## What is being asked:
Go through the data line by line from the top, retyping each exactly, and end with the line that contains "[145,281,581,301] // --output-type".

Start of Records for processing

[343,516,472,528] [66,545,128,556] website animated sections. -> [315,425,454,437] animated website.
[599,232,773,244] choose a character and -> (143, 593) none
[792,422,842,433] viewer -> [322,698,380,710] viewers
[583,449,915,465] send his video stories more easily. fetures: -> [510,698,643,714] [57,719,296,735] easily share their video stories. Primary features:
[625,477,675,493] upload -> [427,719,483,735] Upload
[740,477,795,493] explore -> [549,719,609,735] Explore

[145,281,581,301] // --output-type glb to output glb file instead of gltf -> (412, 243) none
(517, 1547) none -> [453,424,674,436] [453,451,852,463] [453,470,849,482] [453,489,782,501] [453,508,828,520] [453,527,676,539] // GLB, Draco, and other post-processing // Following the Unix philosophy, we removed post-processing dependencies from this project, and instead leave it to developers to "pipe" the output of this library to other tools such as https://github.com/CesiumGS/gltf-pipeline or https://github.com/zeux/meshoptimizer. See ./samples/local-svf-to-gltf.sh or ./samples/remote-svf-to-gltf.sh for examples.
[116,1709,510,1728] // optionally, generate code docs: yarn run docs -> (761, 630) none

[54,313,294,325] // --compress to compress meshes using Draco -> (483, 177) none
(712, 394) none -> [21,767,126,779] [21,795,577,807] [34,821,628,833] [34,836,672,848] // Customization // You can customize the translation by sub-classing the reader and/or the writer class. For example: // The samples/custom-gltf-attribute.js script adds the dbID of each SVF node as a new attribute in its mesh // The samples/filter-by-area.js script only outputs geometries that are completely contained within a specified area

End of Records for processing

## Response to this task:
[343,516,472,528] [66,545,128,556] website animated sections. -> [315,425,454,437] animated website.
[599,232,773,244] choose a character and -> (143, 593) none
[792,422,842,433] viewer -> [322,698,380,710] viewers
[583,449,915,465] send his video stories more easily. fetures: -> [510,698,643,714] [57,719,296,735] easily share their video stories. Primary features:
[625,477,675,493] upload -> [427,719,483,735] Upload
[740,477,795,493] explore -> [549,719,609,735] Explore

[145,281,581,301] // --output-type glb to output glb file instead of gltf -> (412, 243) none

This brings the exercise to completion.